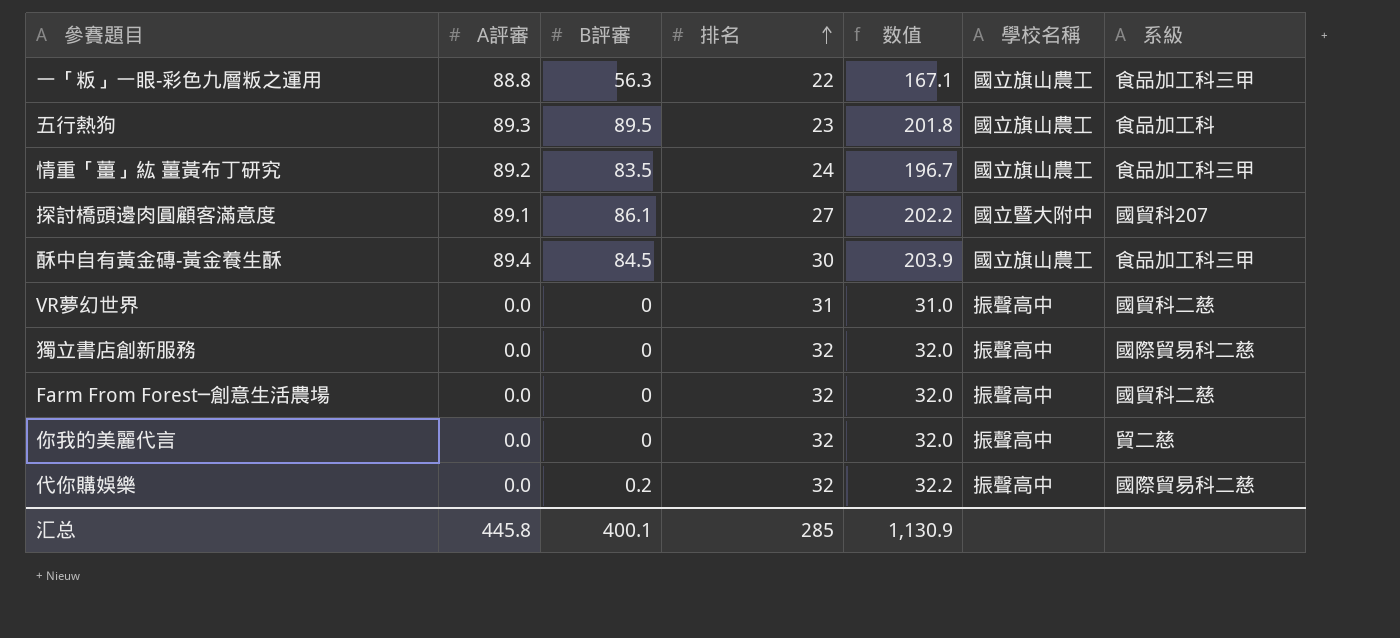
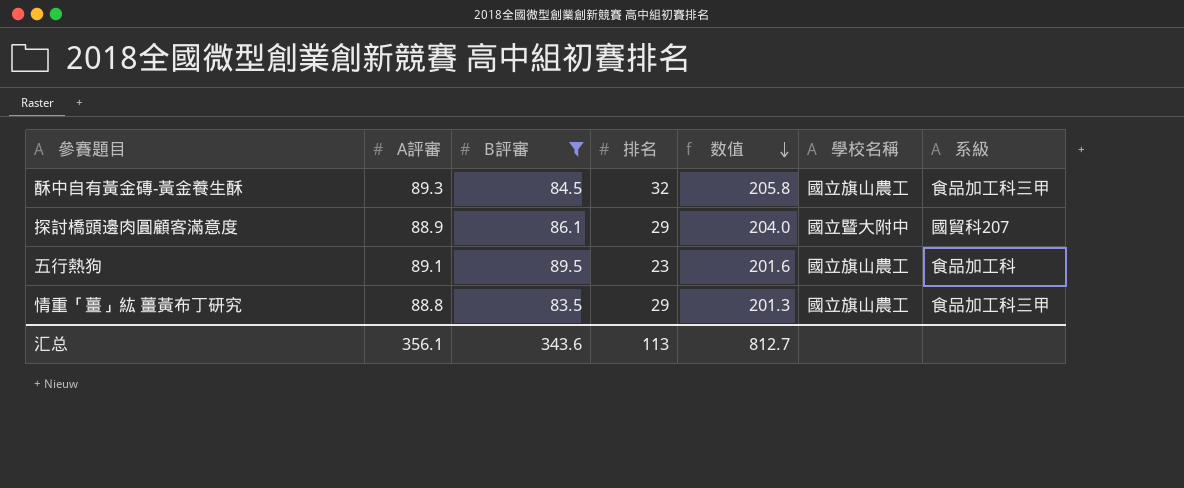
filter: none -> B評審 >= 83.5
row order: 排名 ascending -> 数值 descending
酥中自有黃金磚-黃金養生酥 | A評審: 89.4 -> 89.3
酥中自有黃金磚-黃金養生酥 | 排名: 30 -> 32
酥中自有黃金磚-黃金養生酥 | 数值: 203.9 -> 205.8
探討橋頭邊肉圓顧客滿意度 | A評審: 89.1 -> 88.9
探討橋頭邊肉圓顧客滿意度 | 排名: 27 -> 29
探討橋頭邊肉圓顧客滿意度 | 数值: 202.2 -> 204.0
五行熱狗 | A評審: 89.3 -> 89.1
五行熱狗 | 数值: 201.8 -> 201.6
情重「薑」紘 薑黃布丁研究 | A評審: 89.2 -> 88.8
情重「薑」紘 薑黃布丁研究 | 排名: 24 -> 29
情重「薑」紘 薑黃布丁研究 | 数值: 196.7 -> 201.3
汇总 | A評審: 445.8 -> 356.1
汇总 | B評審: 400.1 -> 343.6
汇总 | 排名: 285 -> 113
汇总 | 数值: 1,130.9 -> 812.7

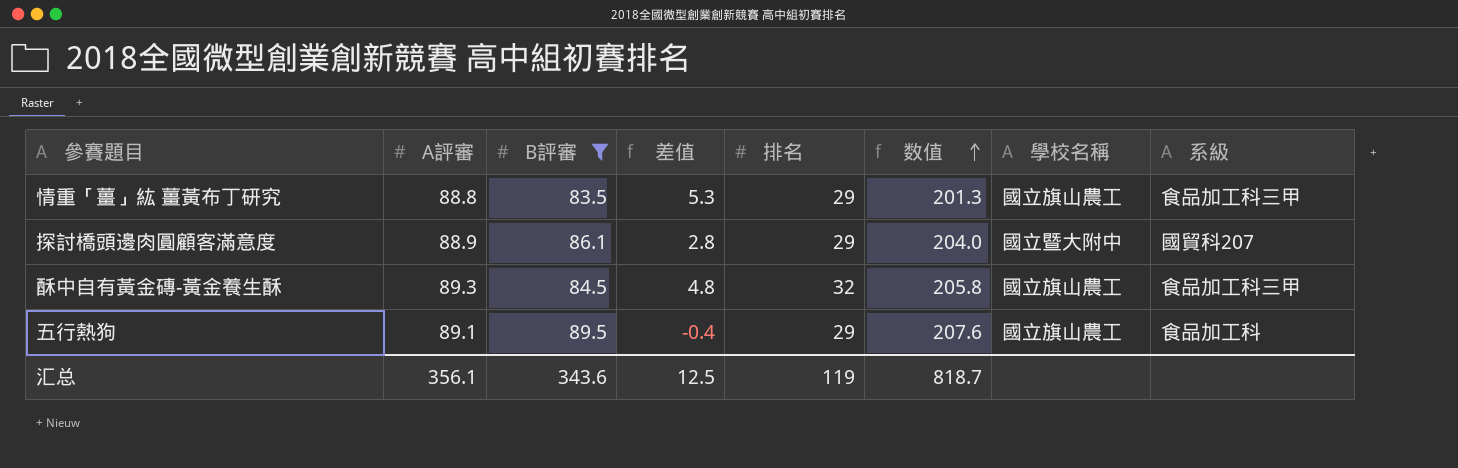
row order: 数值 descending -> 数值 ascending
column 差值 | formula: none -> [A評審] - [B評審]
五行熱狗 | 排名: 23 -> 29
五行熱狗 | 数值: 201.6 -> 207.6
汇总 | 排名: 113 -> 119
汇总 | 数值: 812.7 -> 818.7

....

Give the data again exactly as written, with all pictures left out.

• _THE COMPLETED TASK_:
filter: none -> B評審 >= 83.5
row order: 排名 ascending -> 数值 descending
酥中自有黃金磚-黃金養生酥 | A評審: 89.4 -> 89.3
酥中自有黃金磚-黃金養生酥 | 排名: 30 -> 32
酥中自有黃金磚-黃金養生酥 | 数值: 203.9 -> 205.8
探討橋頭邊肉圓顧客滿意度 | A評審: 89.1 -> 88.9
探討橋頭邊肉圓顧客滿意度 | 排名: 27 -> 29
探討橋頭邊肉圓顧客滿意度 | 数值: 202.2 -> 204.0
五行熱狗 | A評審: 89.3 -> 89.1
五行熱狗 | 数值: 201.8 -> 201.6
情重「薑」紘 薑黃布丁研究 | A評審: 89.2 -> 88.8
情重「薑」紘 薑黃布丁研究 | 排名: 24 -> 29
情重「薑」紘 薑黃布丁研究 | 数值: 196.7 -> 201.3
汇总 | A評審: 445.8 -> 356.1
汇总 | B評審: 400.1 -> 343.6
汇总 | 排名: 285 -> 113
汇总 | 数值: 1,130.9 -> 812.7

row order: 数值 descending -> 数值 ascending
column 差值 | formula: none -> [A評審] - [B評審]
五行熱狗 | 排名: 23 -> 29
五行熱狗 | 数值: 201.6 -> 207.6
汇总 | 排名: 113 -> 119
汇总 | 数值: 812.7 -> 818.7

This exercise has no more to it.